Diana was as overwhelmed by the greeting as she was warmed by it. She found the MacGregors’ unselfconsciously physical shows of affection appealed to her while leaving her uncertain if she were capable of returning them. “I’m glad to be here. You look wonderful.”
With a laugh, Serena kissed her again. “I’ll pour your drinks. Give me a hand, Alan, you need one, too.”
“Diana.”
Turning, Diana saw Justin standing beside her. Pleasure and a sudden sense of awkwardness ran through her so that while her eyes lit with the first, her hand reached for his with the second. Justin took it, then lacing his fingers with hers drew Diana to him.
“Will you kiss me, little sister?”
He would ask, Diana thought as the clear green eyes stayed on hers, to give her the choice of backing away. Rising on her toes, she brushed his lips with hers and felt the awkwardness vanish. “Oh, it’s good to see you, Justin.” On impulse, she wrapped her arms around him and held tight. “It’s so good to see you.”
Justin kissed the top of her head, returning the embrace as his gaze drifted to Caine’s. He felt something—the instinct that tells a person when two people close to him are intimate. The knowledge flashed into his eyes as Caine met his stare without faltering.
Caine read Justin’s expression easily and kept silent.
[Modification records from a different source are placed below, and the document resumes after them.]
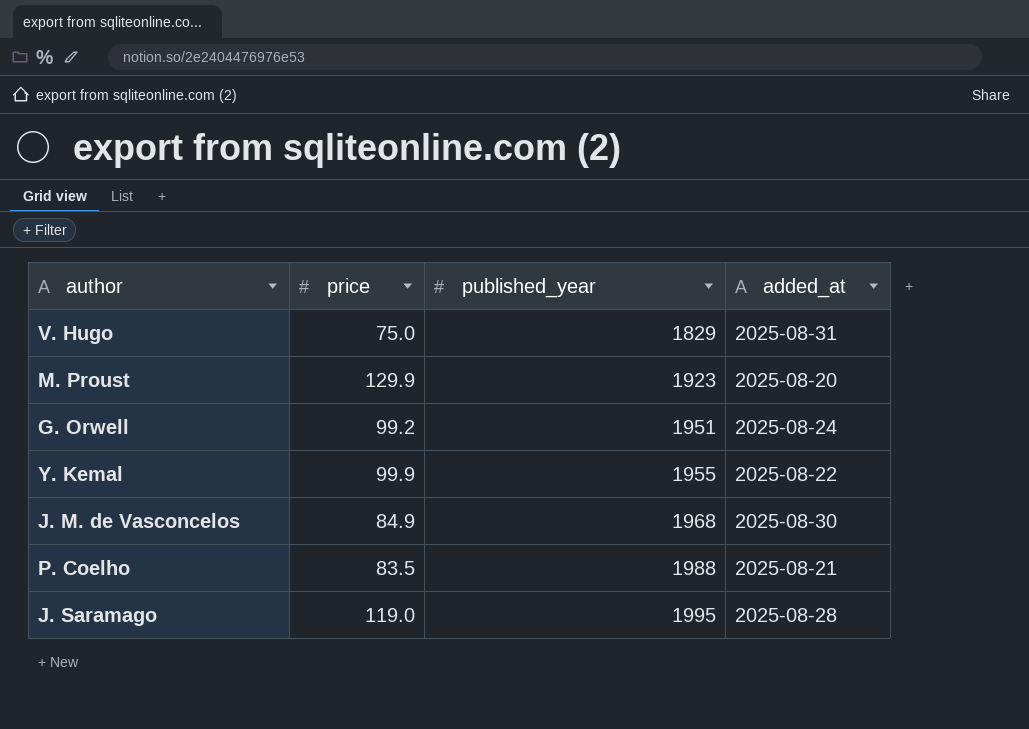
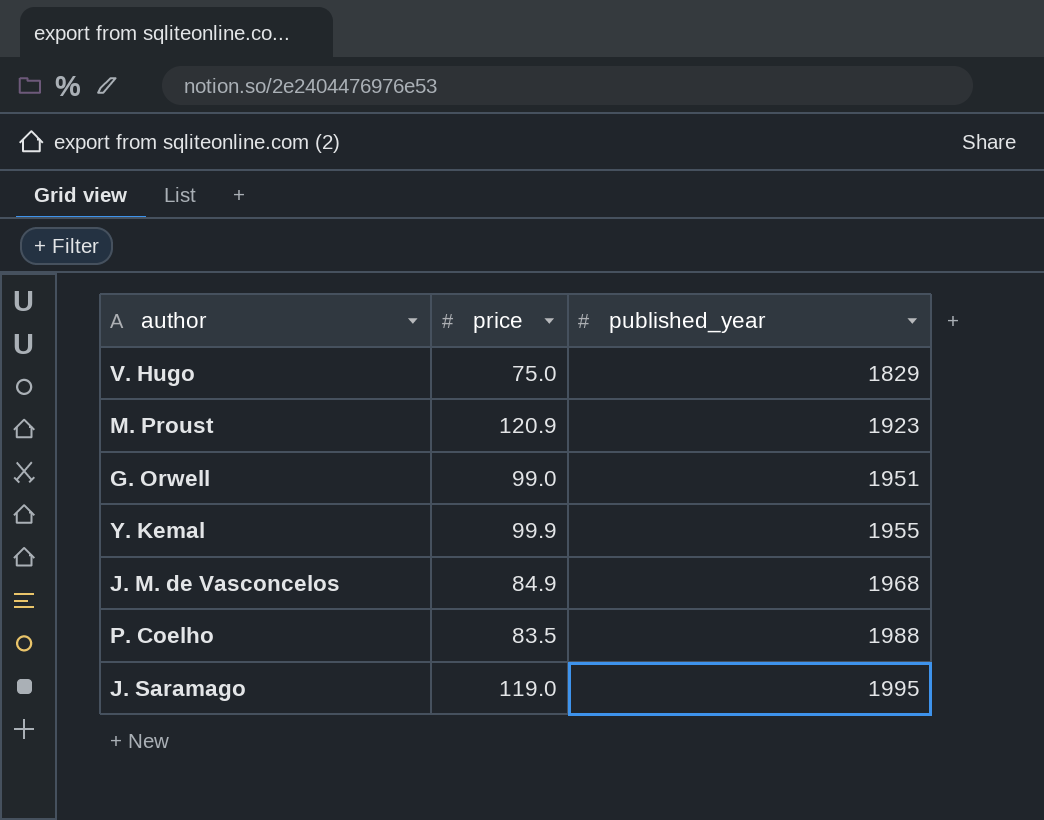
column added_at | position: 4 -> none
M. Proust | price: 129.9 -> 120.9
G. Orwell | price: 99.2 -> 99.0

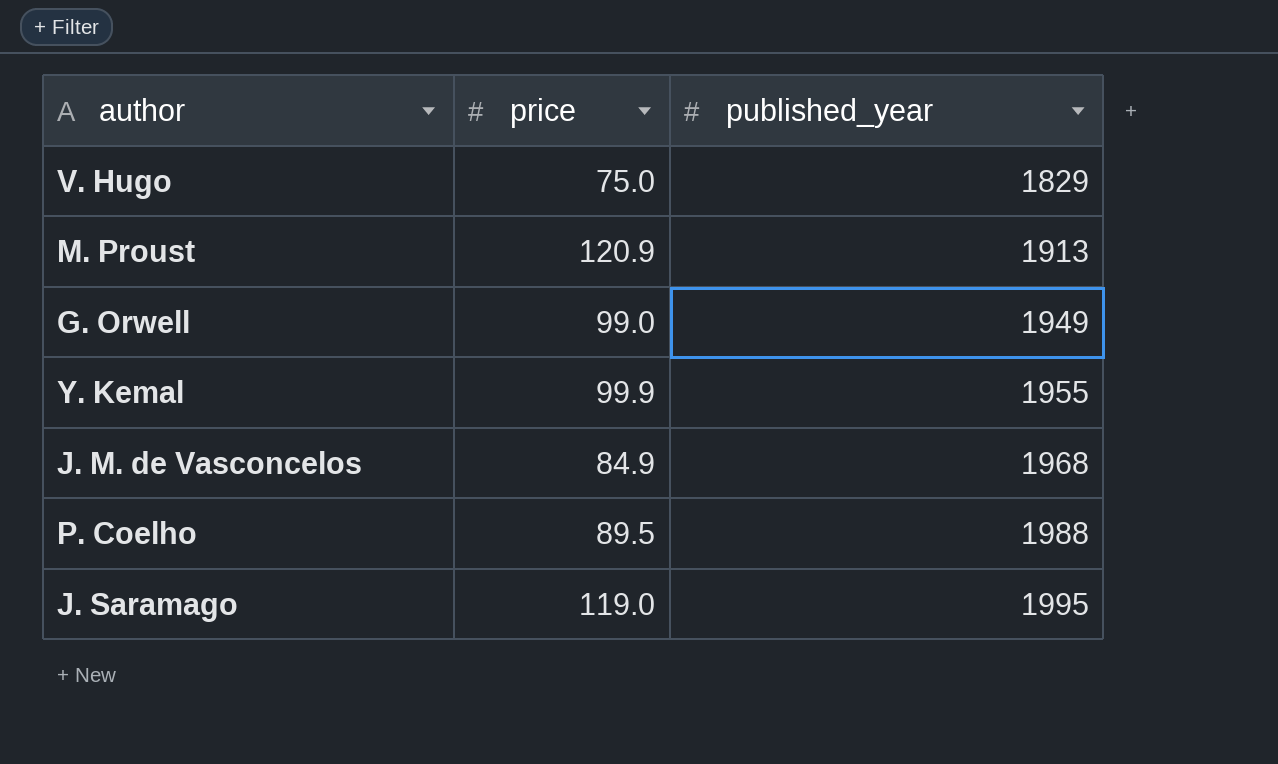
M. Proust | published_year: 1923 -> 1913
G. Orwell | published_year: 1951 -> 1949
P. Coelho | price: 83.5 -> 89.5

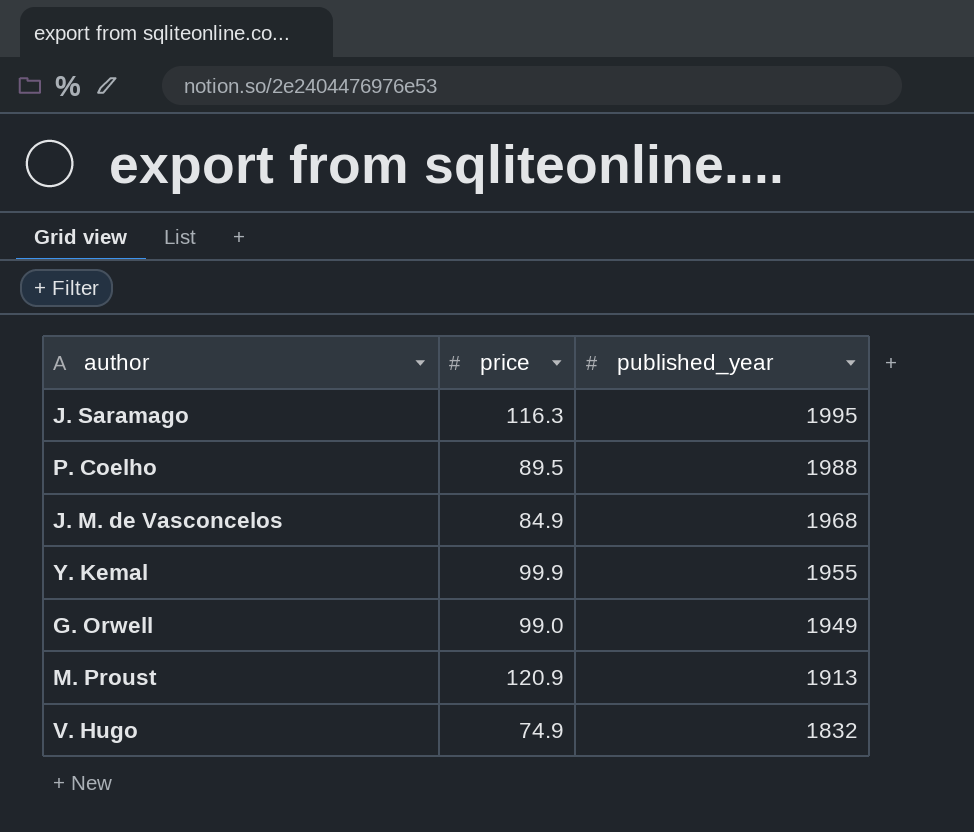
row order: published_year ascending -> published_year descending
J. Saramago | price: 119.0 -> 116.3
V. Hugo | price: 75.0 -> 74.9
V. Hugo | published_year: 1829 -> 1832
He remembered exactly how he’d felt when he had found Serena sharing Justin’s suite at the Comanche. Annoyed, uncomfortable, possessive, protective—all the feelings an older brother has when he suddenly discovers his sister’s grown up in front of his eyes. Their friendship spanned a decade, but fate had sent them a curve so that each had found himself attracted to the other’s sister. Ties of friendship and ties of blood ran strong in both of them.
“Caine.” Justin brought Diana to his side, holding her there a moment as he tried to sort out his emotions.
“Well, damn it, are you going to keep the girl in the doorway, or are you going to bring her in?” Daniel demanded, giving an impatient wheeze as he hauled himself out of his chair. “Let me have a look at that sister of yours, Justin. Rena, my glass is empty.”
“It’s nice to see you, too,” Caine drawled as he crossed the room.
“Hah!” Daniel exclaimed as he gave him a stern look. Caine merely grinned at him until the folds on Daniel’s wide face shifted with a bellowing laugh. “Disrespectful young pup.” He gathered his son to him in a bear hug and gave him three hearty slaps on the back. “You’re late; your mother was worried you weren’t coming.”
“As long as I haven’t missed dinner.” Caine unfolded himself from his father and went to Anna.
“So this is Diana.” Daniel clasped her by both shoulders. “A fine-looking girl,” he decided with a quick nod. “You’ve a bit of your brother in you. Tall, strong,” he went on. “Aye, blood will tell.”
Diana lifted a brow at the greeting. “Thank you, Daniel. I appreciate you including me in your family weekend.”
“Ah, but you’re part of the family now, aren’t you?” Swinging her around, he faced his wife. “A handsome girl, aye, Anna?”
“Lovely,” Anna agreed, then held out her hands. “Don’t let him make you feel like a Thoroughbred at auction, Diana. It’s just a habit of his. Come sit down.”